I like what it looks like from inside.
Things look rather peaceful out there in the large back yard. But of late, things have been less than peaceful with my neighbour downstairs.
It's not that she's loud, or has funky smells coming from her apartment. I guess it's just the small things that add up to "time to move". Small things - her dog running around all over the back yard - nothing wrong with that - and her not cleaning up after her. If you get my drift. It's the lack of privacy on my deck. Hers extends further out than mine, so when she's out there, she can pretty much see all that goes on on mine. It's the boyfriend who seems to have moved in, and parks his car in the middle of the back yard. It's her allowing him to smoke in her bathroom, and having the smell waft up to my place. It's her "allowing" our next door neighbours' dog to run around in our yard. It's how everyone must adjust and live around her. It's the screaming matches she gets into with her sister (you know, the one who would toss away my mail). It's also how she scammed her way into paying far less for her apartment than I do mine, despite hers being much bigger (ok, that's a landlady thing...). Oh, and as she controls the heat - she feels it's perfectly OK to turn down the heat when she's warm enough, not taking into consideration that I may be cold. Which I frequently am - this is an old house with little to no insulation in some parts (it was built in 1892). And, depending on the direction of the wind... Yikes.

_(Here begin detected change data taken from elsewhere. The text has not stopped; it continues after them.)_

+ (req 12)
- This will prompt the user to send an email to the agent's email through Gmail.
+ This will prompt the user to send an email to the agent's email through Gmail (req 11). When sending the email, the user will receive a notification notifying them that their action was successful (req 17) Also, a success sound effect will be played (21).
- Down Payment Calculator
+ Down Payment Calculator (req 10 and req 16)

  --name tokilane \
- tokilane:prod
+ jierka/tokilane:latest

And speaking of the landlady - she's pretty unresponsive. I've had a list of things that need to be fixed here, which she still hasn't addressed. No laundry facilities is also starting to grate on my nerves, despite the fact she has more than enough space in the basement. When her parents still maintained the property, things were good. But, since she took over, she's pretty much treated this property as a cash-cow.
Oh yeah. I think the clincher is the uh, noises that can sometimes make their way into my apartment. I was getting ready to go meet the Captain for breakfast yesterday, and as I turned the radio off, and put my coat on, I uh...well...heard stuff. Coming from downstairs (her bedroom is below my living room).
"Oh, I know. Those noises... Hee hee, we hear them sometimes when you're at work!"
Ew. Ew. EW!!!!
So. Taken individually, they do seem like minor issues. However, as a whole they become difficult to deal with. I think my decision was sealed when I realized I was a bit anxious coming home. Not knowing what to expect - will I step on dog poop? Will she have her smoke butts littering the back yard? Will she be screaming at her sister again? And on and on. I've lived here nearly 11 years now, and it is my home. But, at some point, I stopped being it that way.
I'm aiming to be out of here by April 1st. I don't think I want to spend another summer not being able to enjoy what I should be able to, and used to.
Writing about it does make me feel much better - so thanks for reading!
(That picture actually looks better than I thought it would.)
I have been doing knitting stuff! How could I not? When it has been -20C, you don't feel much like being outside. I've been working on Isobel of Mar. You know, despite the never-ending rows, I really enjoy working on her. She's very soothing, and I keep imagining how lovely she'll look when she's done. And the colour probably has something to do with it as well. Lovely blue with flecks of green in it (it's the Hebridean 3-ply "Summertide" shade)... Once I get past the bodice, it should be smooth-sailing. No patterning, just the double moss stitch. Oh wait. I forgot that there's a button band too. Well, regardless.
And I've been able to pick up my Windsor Waistcoat again! Ah, how wonderful... Although I didn't photograph it. I'm past the mid-way point of the body. Not bad, considering it's been at least a month since I've been able to work on it. Most of my knitting has been pretty slow though. This time of year, mainly due to central heating, I get icky dry skin and exzema on my right hand, so I have to be careful not to irritate it more than it needs to be.
Well, it sure reads like I'm whining a bit to much in this post - I hope I didn't bore you! Again, thanks for reading. As I said - being able to write about it helps me think things through.
And, as a parting gift, a gratuitous shot of Atticus.
"Dammit. Busted drinking out of the flowery pansy-bowl."